When Hochul asked about the other challenges facing her family’s bank account, Breniser mentioned day care.
“I ended up having to leave my job because we couldn’t find child care, so that is something I understand,” Hochul said.
It was part of a news event Hochul’s office put together Friday, inviting members of the media to watch as she joined one of her constituents to shop for groceries at the Tops Markets grocery store on Union Road in Cheektowaga. The event was meant to highlight her proposal to send checks to middle- and low-income earners in New York to help them manage the cost of living.
Under the “Inflation Refund” proposal, single New Yorkers earning less than $150,000 would receive $300, couples making less than $300,000 would get $500. It would be included as part of next year’s budget.
“We brought in $3 billion more than we anticipated because everyone was paying so much more for everything,” Hochul told Breniser. “We want to get that money back to shoppers like you.”
The event was also likely an attempt to win Hochul some points with voters.
A Siena College Research Institute poll released earlier this week showed the majority of New Yorkers wouldn’t re-elect Hochul for governor.
“As we now enter the 2026 gubernatorial election cycle, Hochul starts with less than an enthusiastic welcome from the voters,” said Steven Greenberg, Siena College pollster.
Although it has been a while since Hochul, who earns $250,000 per year, has had to worry about grocery, gas and heating costs, she worked hard Friday to seem relatable to the average working-class voter in Western New York on the issues that matter to them. The same Siena poll showed that 43% of voters feel the state should make the cost of living the state’s top priority.
This is after punishing losses in the recent election, after which Democrats have admitted they failed to connect with voters on their concerns about inflation and the high cost of living.
Those issues were hammered by President-elect Donald Trump, who said that if he were elected, “grocery prices will come tumbling down,” though he has since walked back those claims.
The initiative, dubbed the state’s first-ever Inflation Refund, will send $3 billion statewide to 8.6 million New Yorkers, the governor announced during an appearance in the Bronx.
Hochul admitted she hadn’t been grocery shopping for two months before a similar shopping event in Albany earlier this week. She leaned heavily on examples from her past, such as how difficult it was to shop with two young children 20 months apart, each one fighting for their place in the shopping cart, and how she shopped in a Tops store very similar to the one in Cheektowaga, where her husband is from, and while she was growing up in Woodlawn.
But she was quick to list present-day examples of things she has done as governor to try to ease the pain for today’s Western New Yorkers.
As Breniser listed the challenges her family faces – the cost of day care, groceries and other bills – it gave Hochul the opportunity to list the actions her administration has taken to address them.

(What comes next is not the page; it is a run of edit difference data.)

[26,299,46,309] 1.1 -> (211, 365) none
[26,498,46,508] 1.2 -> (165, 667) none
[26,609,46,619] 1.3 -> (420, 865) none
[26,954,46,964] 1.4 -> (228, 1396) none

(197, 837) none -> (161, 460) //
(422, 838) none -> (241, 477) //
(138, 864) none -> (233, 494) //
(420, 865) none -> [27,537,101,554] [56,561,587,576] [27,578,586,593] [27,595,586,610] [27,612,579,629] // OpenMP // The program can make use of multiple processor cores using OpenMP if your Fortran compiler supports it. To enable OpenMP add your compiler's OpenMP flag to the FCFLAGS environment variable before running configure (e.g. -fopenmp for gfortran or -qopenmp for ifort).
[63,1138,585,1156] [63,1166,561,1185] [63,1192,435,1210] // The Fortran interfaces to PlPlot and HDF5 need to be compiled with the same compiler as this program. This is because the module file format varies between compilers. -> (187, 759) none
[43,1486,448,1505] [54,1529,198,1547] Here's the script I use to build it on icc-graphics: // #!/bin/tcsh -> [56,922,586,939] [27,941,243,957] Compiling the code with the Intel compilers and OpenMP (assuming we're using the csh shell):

“We’ve already done, since I’ve been governor, a middle-class tax cut. We expedited that. We did a property tax cut,” she said. “We also, when we think about education costs, we made tuition assistance available to more people and people who are part-time students. We are helping families with child care.”
Hochul also noted that she pushed to have the state’s minimum wage tied to inflation before inflation was a major issue, granted a child tax cut and other moves she would make in the future, in relation to things like heating costs.